Ja mehrere Medien ist schon besser... vielleicht nehme ich mal noch DVDs. Mir gefällt der Gedanke das in kleinen Abschnitten von Medien zu haben und nicht (nur) auf einer Festplatte (obwohl ichs dann doch auch da einfach mal noch mit draufschmeiß).

PS: Gibts eigentlich noch VHS-Recorder? Letztens gabs im Supermarkt VHS-Kassetten zu kaufen...fand ich ziemlich "antik" B-)


----------



## SpiceLab (16. August 2016)

'Nen USB-Stick nutze ich persönlich nur als portables Speichermedium von A nach B, wenn's mal per Email-Anhang zu umständlich / groß wird 

VHS? Ouch... meinen Rekorder hab ich im letzten Jahrtausend entsorgt, und mit ihm auch gleich das Kassettenarchiv, um Platz zu schaffen 

Heutzutage lebe YouTube hoch


----------



## sheel (16. August 2016)

Zu den VHS: ab vor kurzem gelesen, dass auch die letzte Firma die Produktion eingestellt hat. Weiß nur nicht mehr, obs da um Kassetten, Geräte, oder beides ging.


----------



## SpiceLab (16. August 2016)

sheel hat gesagt.:


> Zu den VHS: ab vor kurzem gelesen, dass auch die letzte Firma die Produktion eingestellt hat.

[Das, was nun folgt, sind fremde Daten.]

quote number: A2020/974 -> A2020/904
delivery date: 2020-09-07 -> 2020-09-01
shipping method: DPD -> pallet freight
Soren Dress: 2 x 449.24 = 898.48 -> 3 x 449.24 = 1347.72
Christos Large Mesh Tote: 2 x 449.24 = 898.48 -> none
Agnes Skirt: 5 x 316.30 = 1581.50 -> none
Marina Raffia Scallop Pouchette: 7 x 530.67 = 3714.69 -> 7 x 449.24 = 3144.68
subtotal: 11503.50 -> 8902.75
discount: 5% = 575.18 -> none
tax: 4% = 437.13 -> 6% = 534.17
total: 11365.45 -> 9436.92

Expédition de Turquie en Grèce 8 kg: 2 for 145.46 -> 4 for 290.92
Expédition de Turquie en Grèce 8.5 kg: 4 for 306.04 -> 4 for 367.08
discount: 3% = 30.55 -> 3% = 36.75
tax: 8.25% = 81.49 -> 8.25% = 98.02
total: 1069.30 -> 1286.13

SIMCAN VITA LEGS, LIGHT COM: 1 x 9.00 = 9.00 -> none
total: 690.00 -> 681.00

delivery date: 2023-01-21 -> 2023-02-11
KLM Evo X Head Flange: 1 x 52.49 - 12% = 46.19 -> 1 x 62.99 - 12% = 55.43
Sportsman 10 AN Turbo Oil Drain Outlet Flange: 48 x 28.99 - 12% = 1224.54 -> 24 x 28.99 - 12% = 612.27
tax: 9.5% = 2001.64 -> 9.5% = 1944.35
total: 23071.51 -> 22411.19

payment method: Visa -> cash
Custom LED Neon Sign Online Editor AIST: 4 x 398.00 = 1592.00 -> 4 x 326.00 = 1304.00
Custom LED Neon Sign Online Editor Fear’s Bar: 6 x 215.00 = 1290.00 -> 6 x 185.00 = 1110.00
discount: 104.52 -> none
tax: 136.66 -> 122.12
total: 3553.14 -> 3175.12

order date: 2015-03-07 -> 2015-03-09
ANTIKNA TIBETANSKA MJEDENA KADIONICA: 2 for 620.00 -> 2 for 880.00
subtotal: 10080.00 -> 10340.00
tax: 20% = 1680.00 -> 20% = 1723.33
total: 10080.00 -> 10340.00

Weiß nur nicht mehr, obs da um Kassetten, Geräte, oder beides ging.


Zumindest bei Amazon gibt's nur noch gebrauchte Geräte 

Weiter hab ich jetzt auf die Schnelle nicht recherchiert


----------



## Bratkartoffel (16. August 2016)

Hi,

persönlich würde ich von Backups auf USB-Sticks und SD-Karten abraten, sofern du eines der beiden verwendest. Ich würde eher externe Festplatten (2, gespiegelt) verwenden, hier ist ein Ausfall beider gleichzeitig sehr unwahrscheinlich. Ausserdem befinden sich in den externen Festplatten normale 2,5 oder 3,5" Platten mit SATA Anschluss, dieser wird imho nicht so schnell vom Markt verschwinden. Bei Festplatten ist ausserdem die längere Lagerung schon hinreichend untersucht worden. Hier sollte Google ein paar Artikel zu dem Thema finden.

Bei USB geht die Entwicklung ziemlich schnell, bis jetzt sind aber alle Sticks aufwärtskompatibel. Ob und wann diese Kompatibilität fallen gelassen wird weiss ich nicht, aber da der erst USB-Standard schon relativ alt ist und es auch Alternativen gibt die im Kommen sind (Thunderbolt) könnte es auch sein, dass wir in 10 Jahren schon kein USB mehr verwenden.
Die SD-Karten, hier sehe ich das ganze noch kritischer. Es gibt X Standards, Grössen, Geschwindigkeiten. Schau dir mal so einen "Universal-Leser" an, der hat ja jetzt schon um die 10 verschiedenen Slots. Das ganze wird sicherlich nicht einfacher, welche davon aussterben lässt sich auch schwer schätzen.

Grüsse,
BK

// Edit: Hier noch ein paar Links mit weiteren Infos:
http://superuser.com/a/312764/129116
http://www.makeuseof.com/tag/hard-drives-ssds-flash-drives-how-long-will-your-storage-media-last/
http://lifehacker.com/how-long-will-my-hard-drives-really-last-1700405627
http://lifehacker.com/5904275/whats-the-best-way-to-back-up-my-data-for-the-long-haul


----------



## SpiceLab (16. August 2016)

@Bratkartoffel Super auf den Punkt gebracht


----------